ABOUT THIS TASK => Copy out exactly the lines from the one with "color: #0c4a6e ->" through the last line of the listing below, both included, but none of the pictures.

DATA PROVIDED START

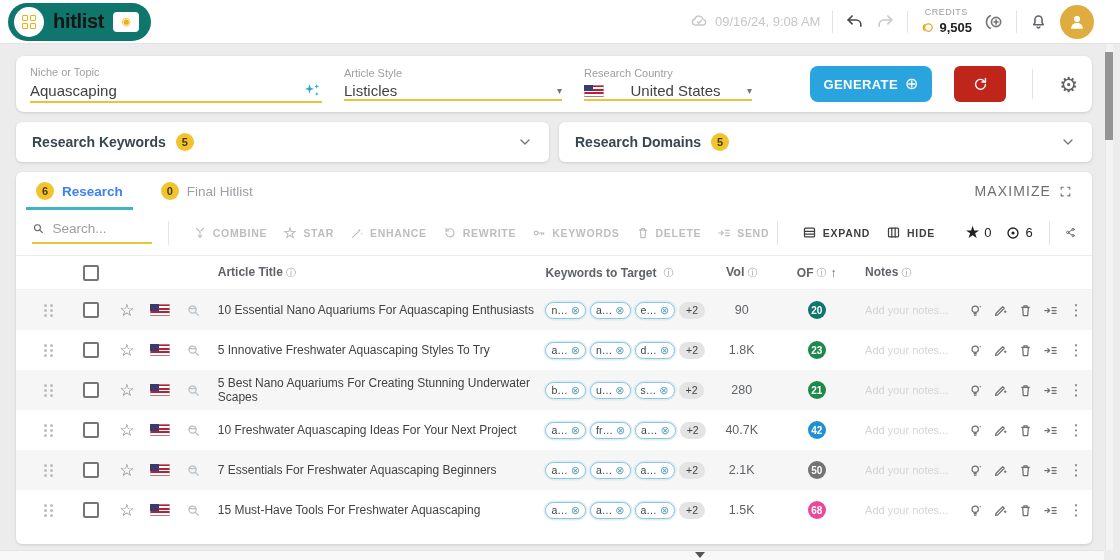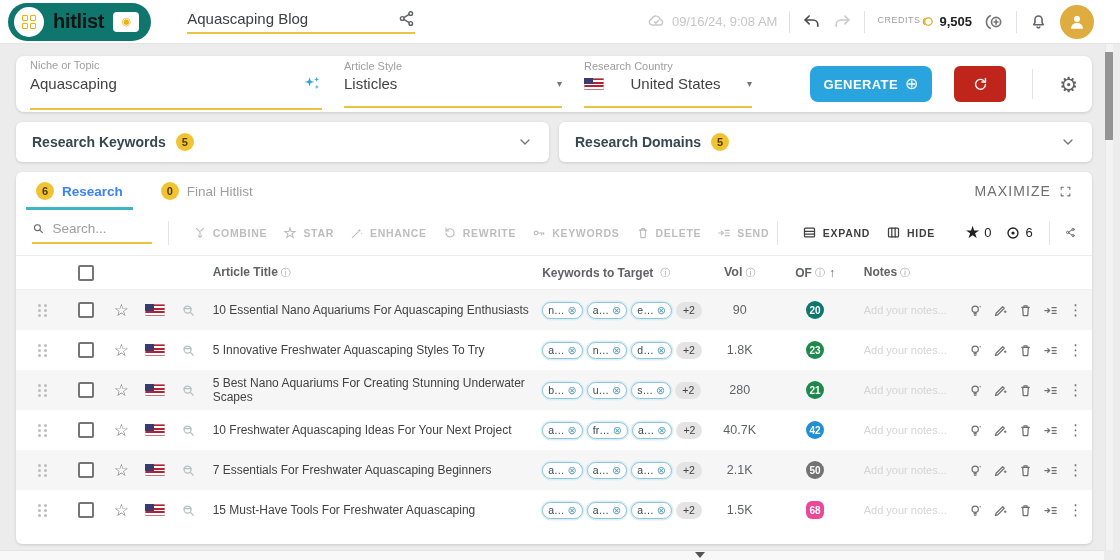"Aquascaping Blog" div.doc-title { html: <div> <span>Aquascaping Blog</span> <svg> <circle></circle> <circle></circle> <circle></circle> <line></line> <line></line> </svg> </div> -> none }
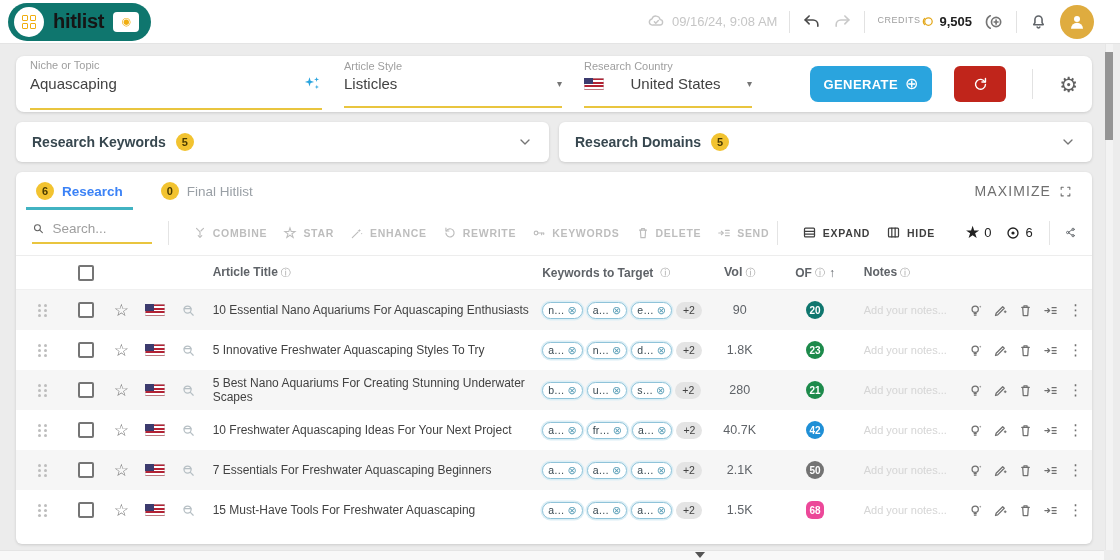"CREDITS" .credits { flex-direction: row -> column }
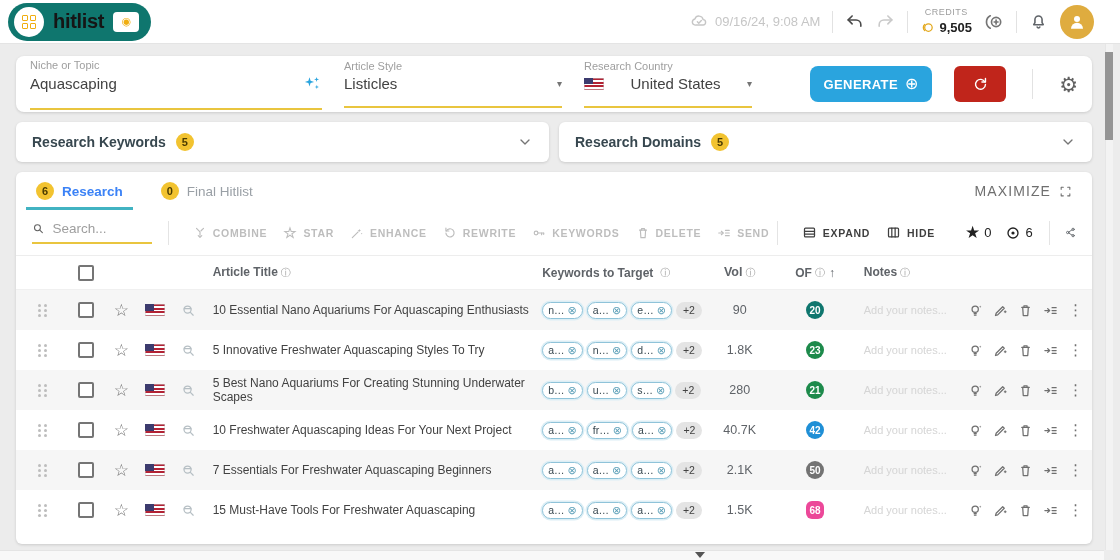"Aquascaping" .fvalue { padding-bottom: 14px -> 0 }
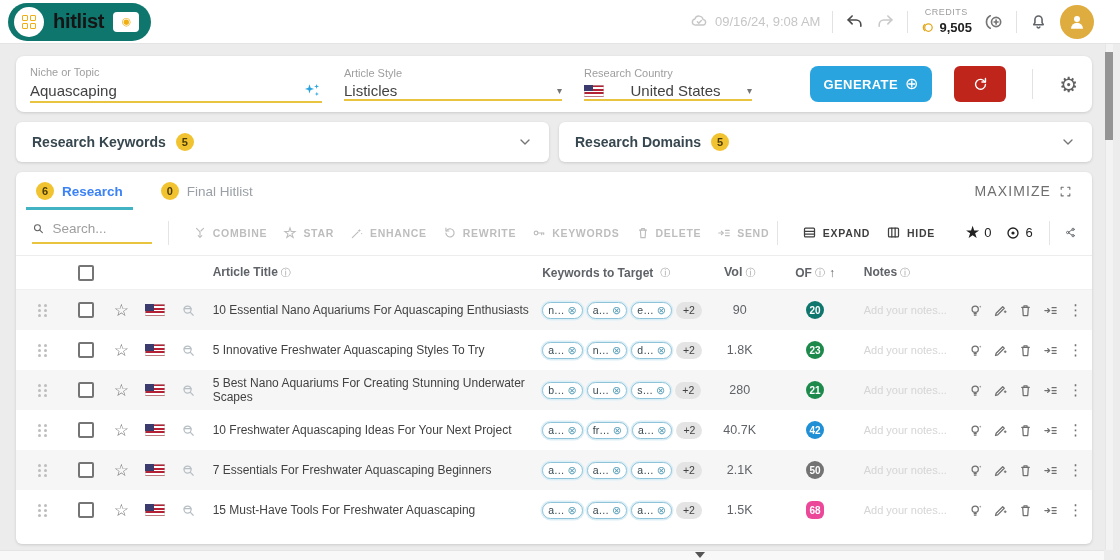"Article Title ⓘ" .thead,.trow { padding-left: 22px -> 28px }
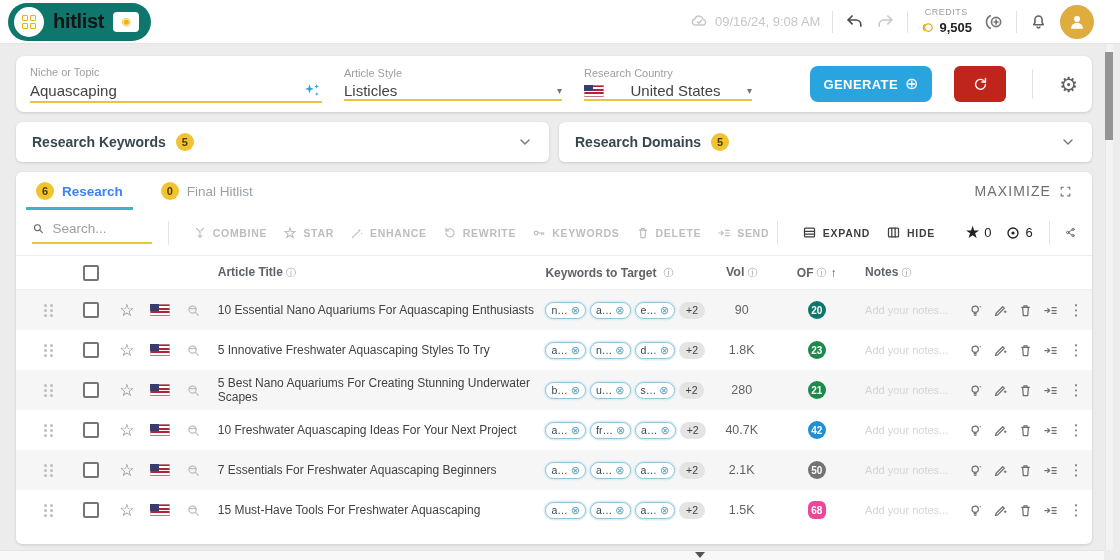"68" span.ofb { border-radius: 6px -> none }
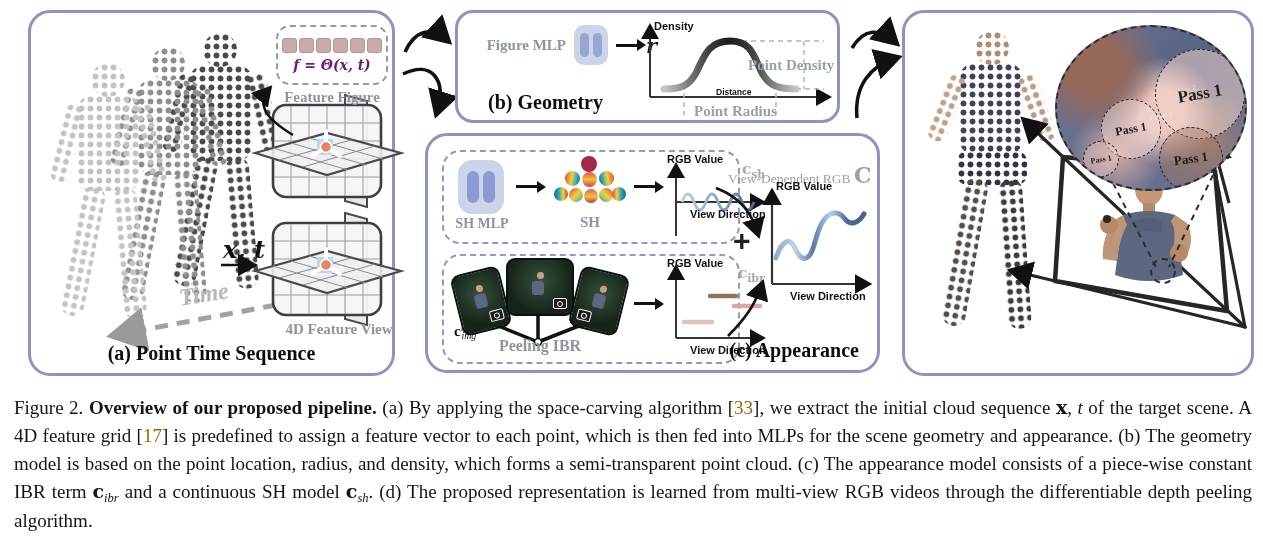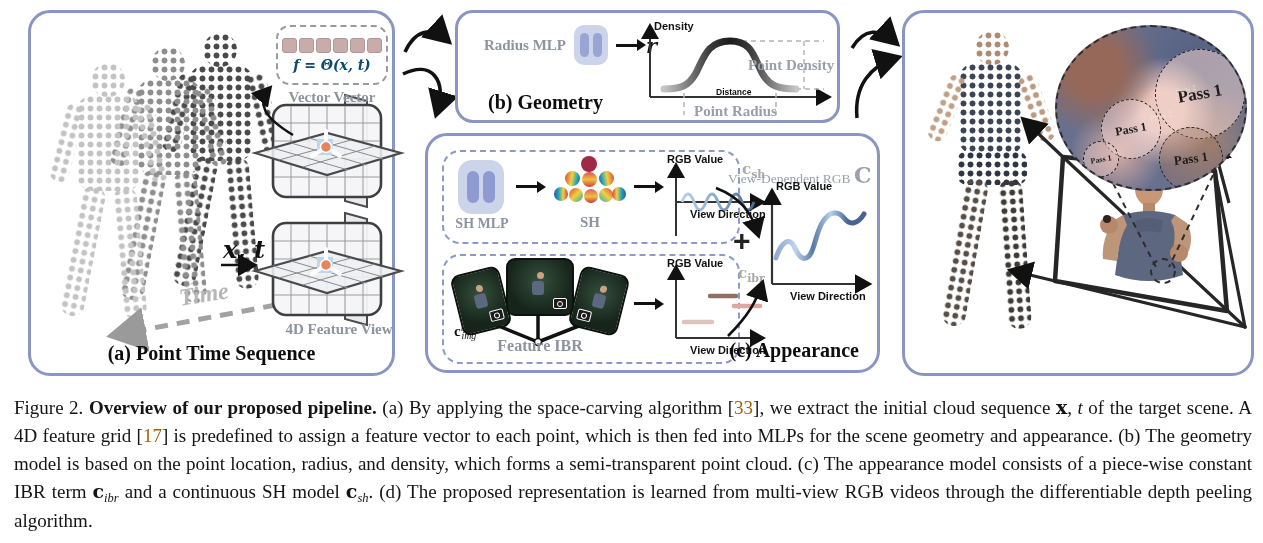"Radius MLP" span.gray-label { text: Radius -> Figure }
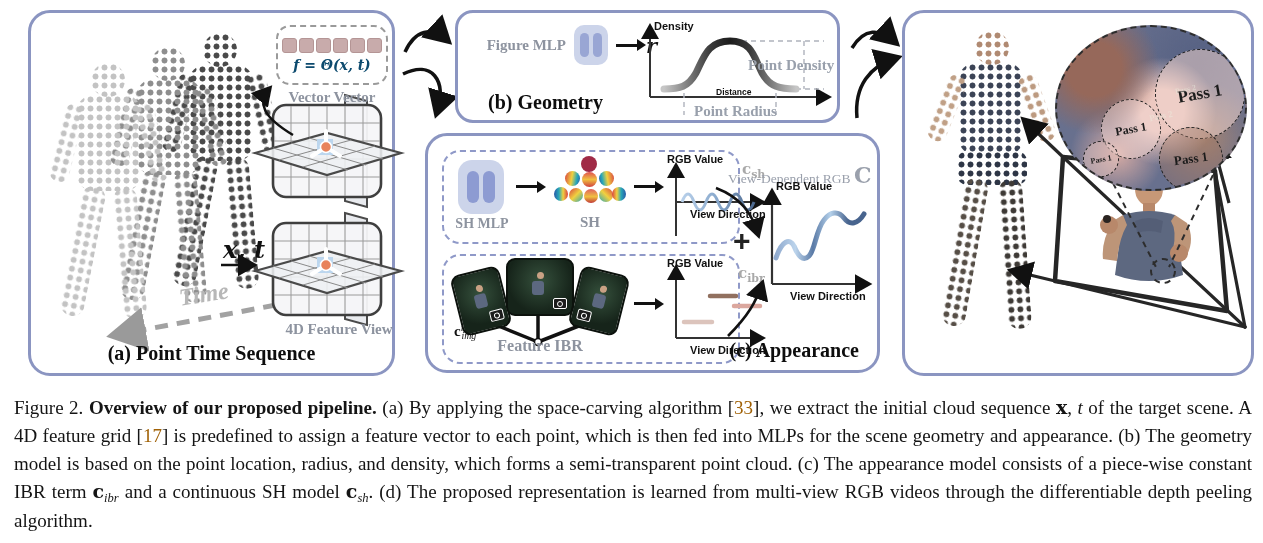"f = Θ(x, t)" .feat-formula { color: #0c4a6e -> #701a75 }
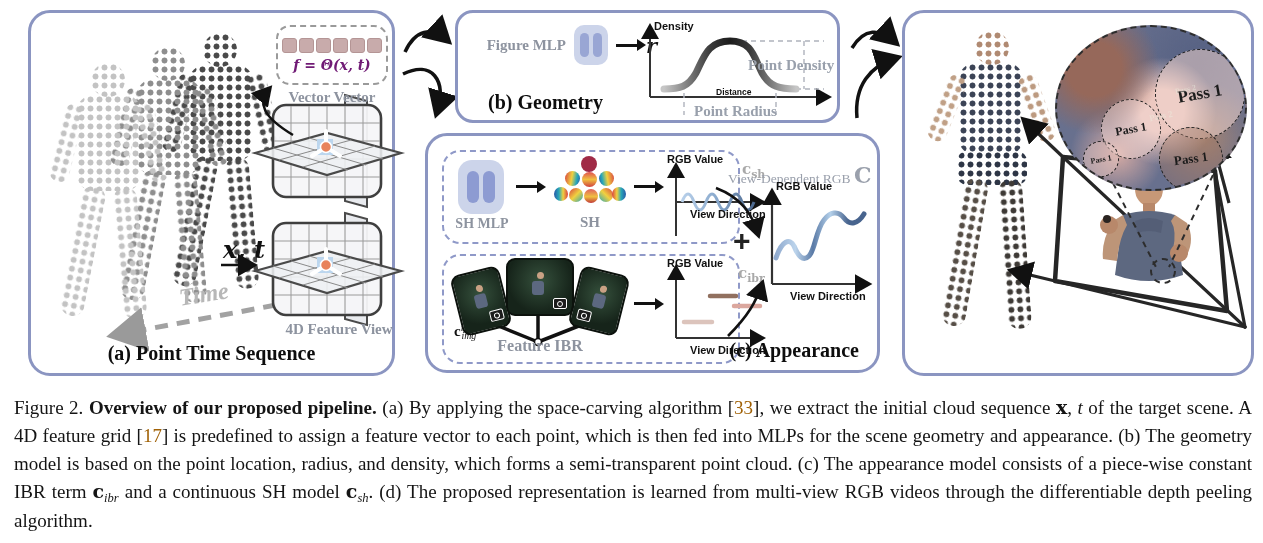"Vector Vector" span.feat-label { text: Vector Vector -> Feature Figure }
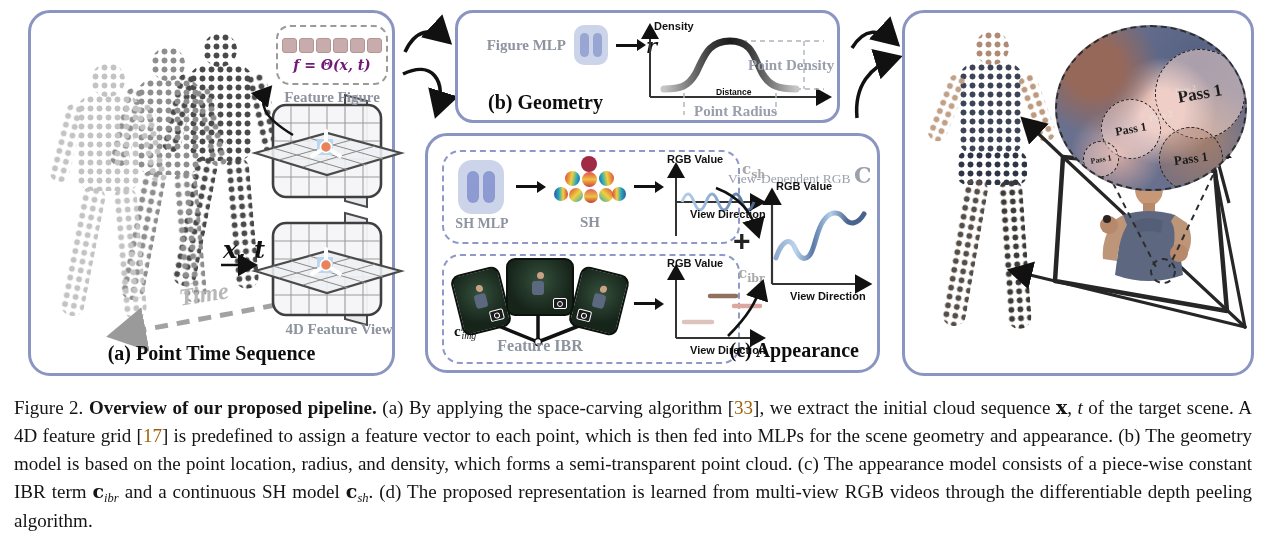"Feature IBR" span.gray-label { text: Feature -> Peeling }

DATA PROVIDED END

RESPONSE TO THIS TASK =>
"f = Θ(x, t)" .feat-formula { color: #0c4a6e -> #701a75 }
"Vector Vector" span.feat-label { text: Vector Vector -> Feature Figure }
"Feature IBR" span.gray-label { text: Feature -> Peeling }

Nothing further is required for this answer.